Victims of the deadly fungal meningitis outbreak traced to a Framingham pharmacy aren’t likely to collect much money from the company’s insurance policies, a lawyer for the bankrupt firm said at a creditors meeting in Boston Wednesday.
Daniel Cohn, a Boston attorney representing the New England Compounding Center, said he was reluctant to estimate how much the company hopes to receive from the policies to pay victims because the issue is complex and subject to negotiation. But he said personal injury lawyers who have reviewed the policies “were very disappointed.”

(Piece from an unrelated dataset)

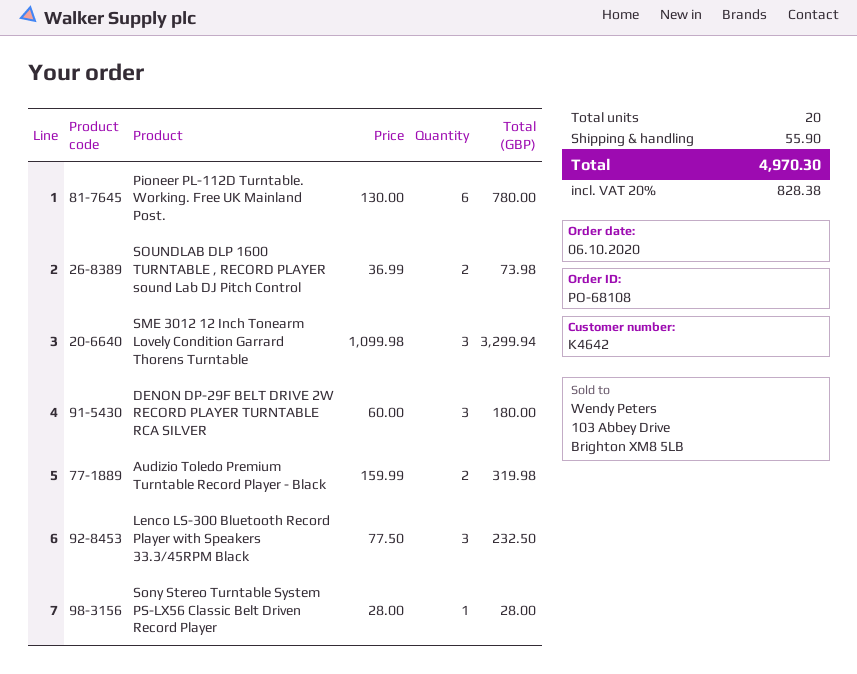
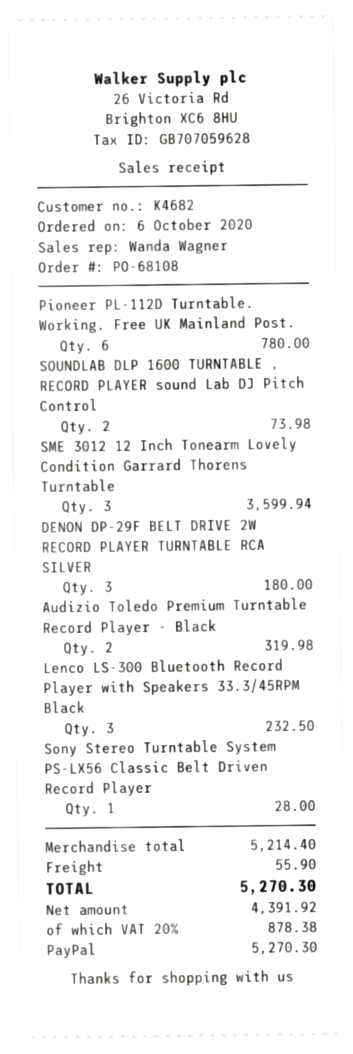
customer number: K4642 -> K4682
SME 3012 12 Inch Tonearm Lovely Condition Garrard Thorens Turntable: 3 for 3299.94 -> 3 for 3599.94
tax: 20% = 828.38 -> 20% = 878.38
total: 4970.30 -> 5270.30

Paul Moore, the trustee overseeing the Chapter 11 bankruptcy case, added that the coverage “is surprisingly small.”
The company reported it had scant assets when it filed for bankruptcy last month—$1.3 million in cash. It also reported nearly $900,000 in debt – not counting the tens or hundreds of millions of dollars it could potentially owe to victims of tainted steroid injections.
At least 45 people have died and 693 have become ill from fungal meningitis or other complications linked to steroid injections produced by the compounding pharmacy, according to the US Centers for Disease Control and Prevention.

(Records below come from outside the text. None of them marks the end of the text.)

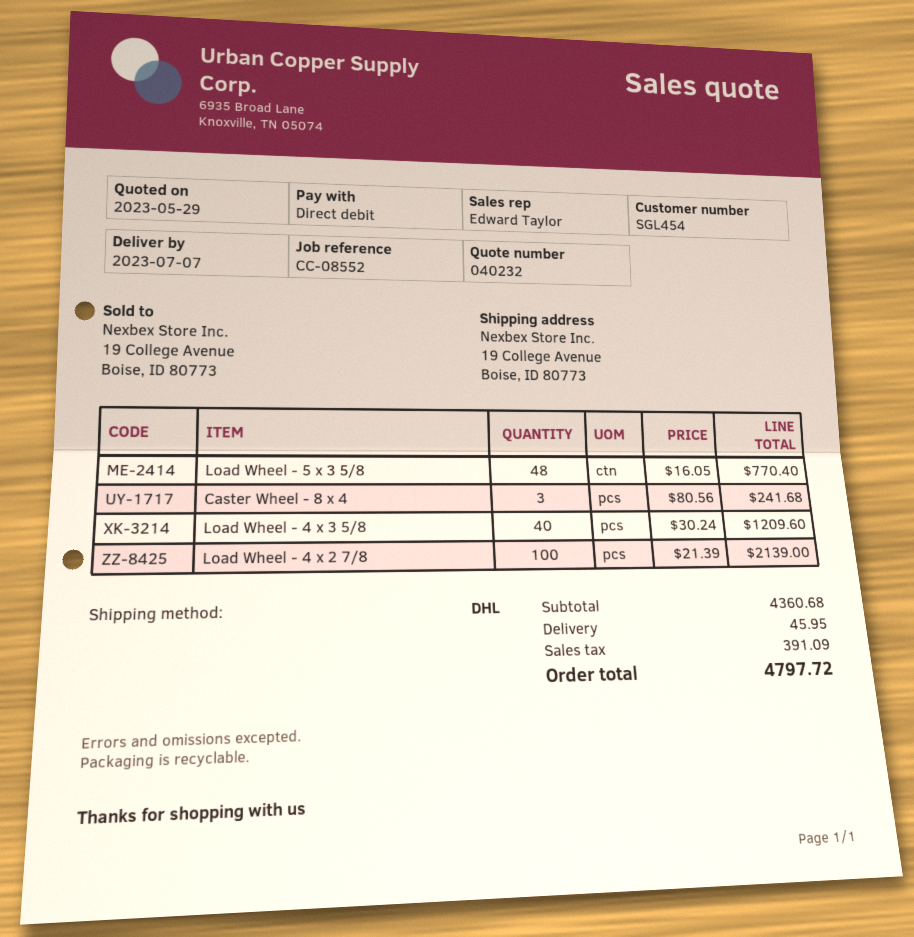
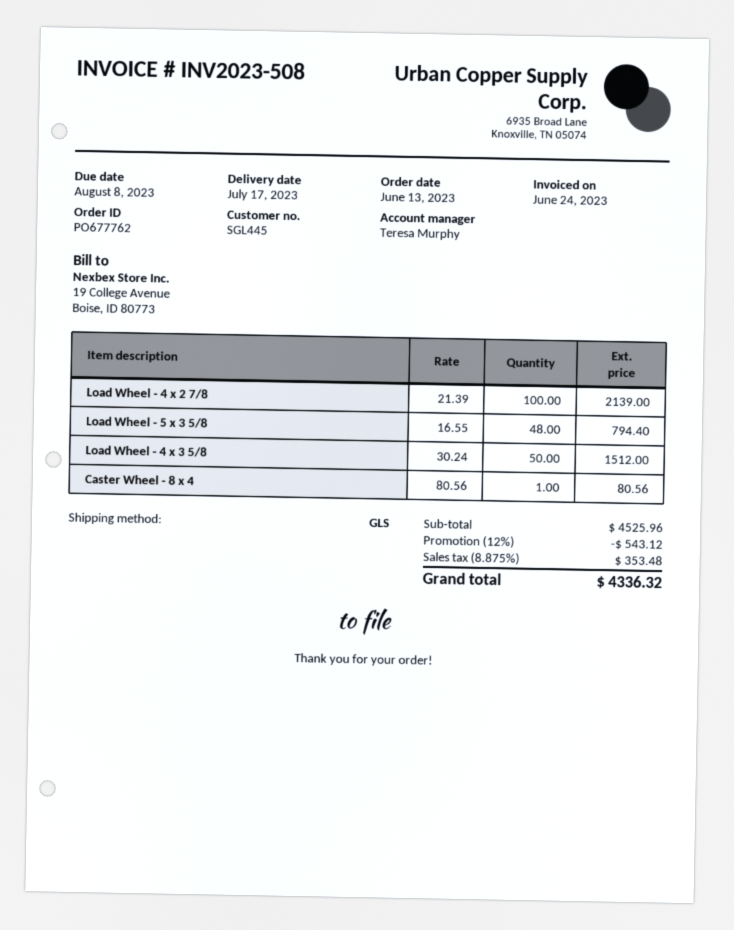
delivery date: 2023-07-07 -> 2023-07-17
customer number: SGL454 -> SGL445
sales rep: Edward Taylor -> Teresa Murphy
shipping method: DHL -> GLS
Load Wheel - 5 x 3 5/8: 48 x 16.05 = 770.40 -> 48 x 16.55 = 794.40
Caster Wheel - 8 x 4: 3 x 80.56 = 241.68 -> 1 x 80.56 = 80.56
Load Wheel - 4 x 3 5/8: 40 x 30.24 = 1209.60 -> 50 x 30.24 = 1512.00
subtotal: 4360.68 -> 4525.96
discount: none -> 12% = 543.12
shipping: 45.95 -> none
tax: 391.09 -> 353.48
total: 4797.72 -> 4336.32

Because of the small amount of money readily available, some creditors are also pursuing claims against the pharmacy owners and affiliated companies.

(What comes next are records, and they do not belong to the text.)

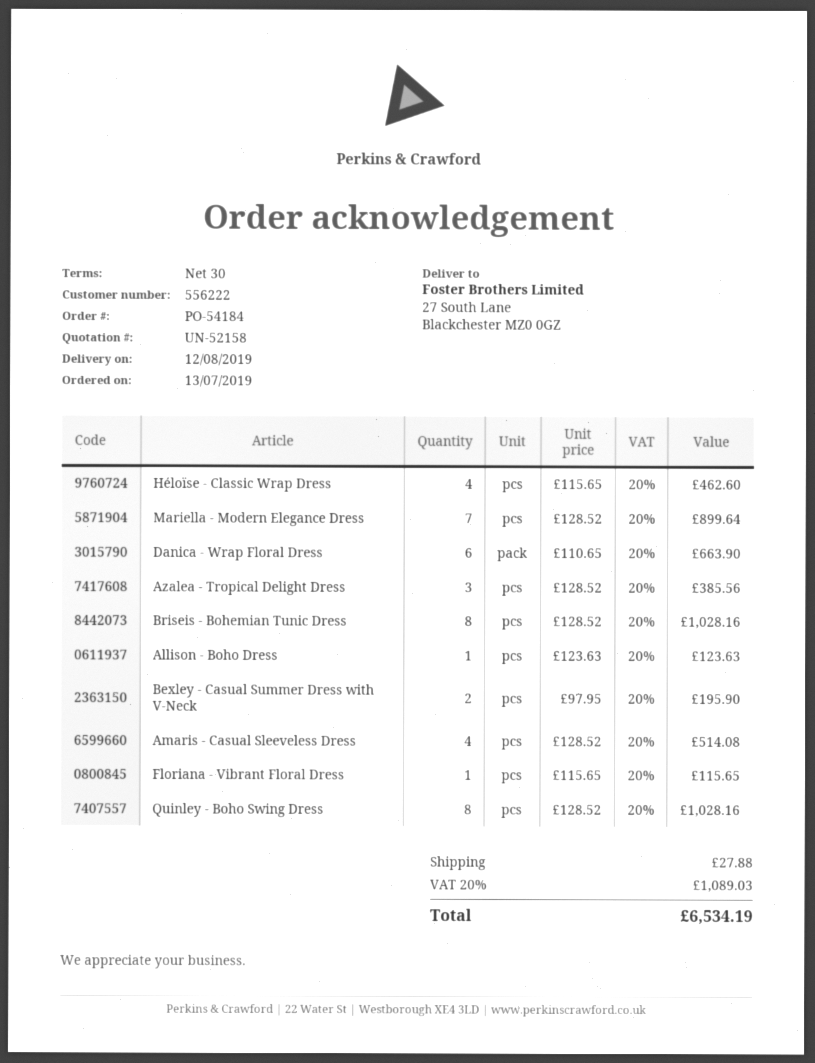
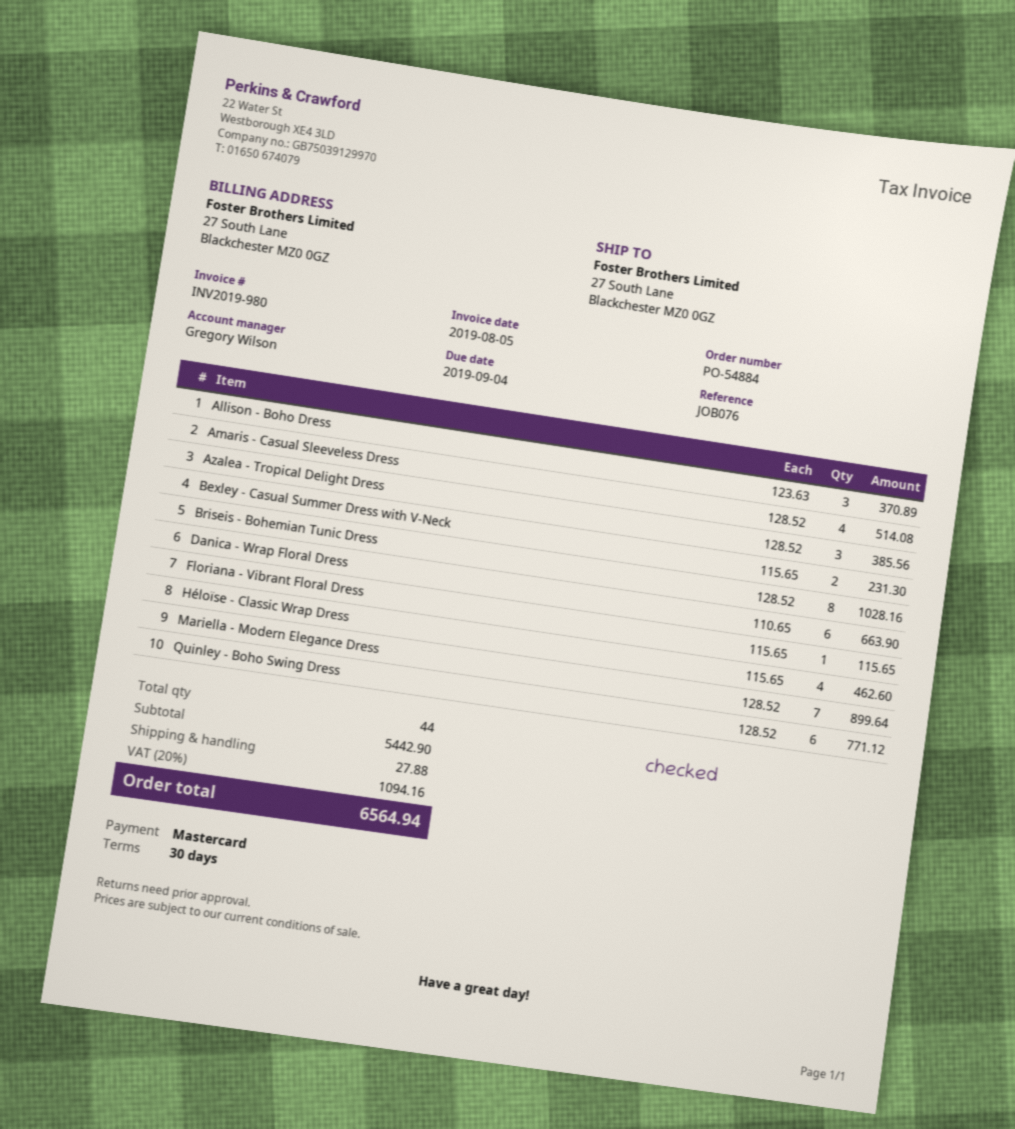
order number: PO-54184 -> PO-54884
Allison - Boho Dress: 1 x 123.63 = 123.63 -> 3 x 123.63 = 370.89
Bexley - Casual Summer Dress with V-Neck: 2 x 97.95 = 195.90 -> 2 x 115.65 = 231.30
Quinley - Boho Swing Dress: 8 x 128.52 = 1028.16 -> 6 x 128.52 = 771.12
tax: 20% = 1089.03 -> 20% = 1094.16
total: 6534.19 -> 6564.94

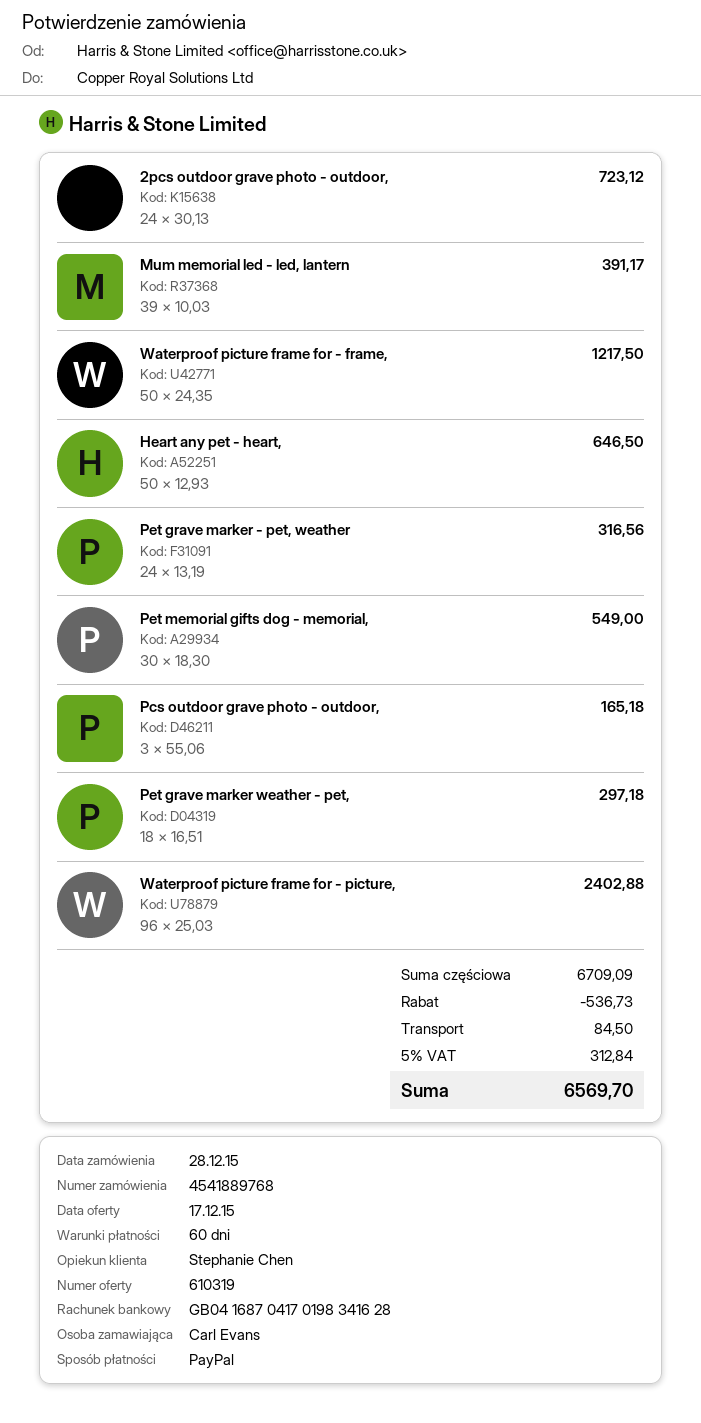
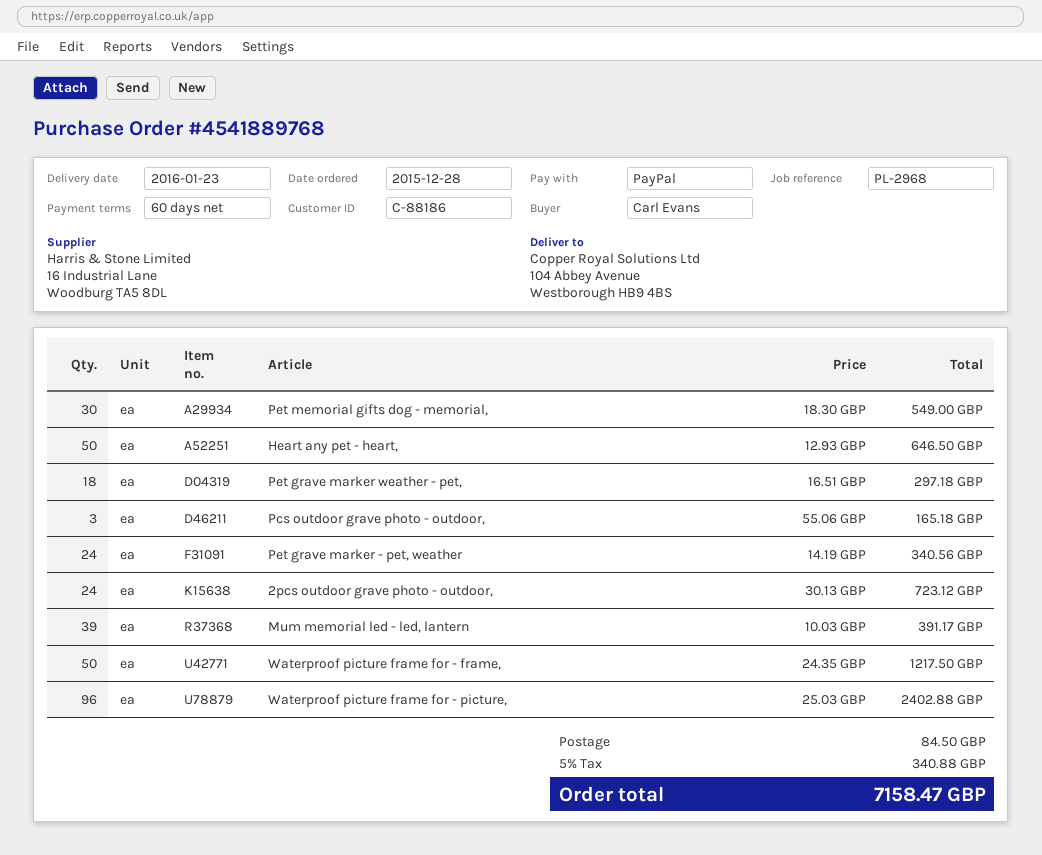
Pet grave marker - pet, weather: 24 x 13.19 = 316.56 -> 24 x 14.19 = 340.56
discount: 536.73 -> none
tax: 5% = 312.84 -> 5% = 340.88
total: 6569.70 -> 7158.47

Bankruptcy records show four family members who own the company received $16 million in wages and shareholder distributions in the year leading up to the bankruptcy, while affiliated companies and other insiders received another $5 million. In some cases, creditors can recover payments that were made to insiders shortly before a bankruptcy filing.
On Monday, US Bankruptcy Court Judge Henry Boroff issued a temporary restraining order barring the owners from moving or using any of their personal assets, except for normal expenses and legal fees.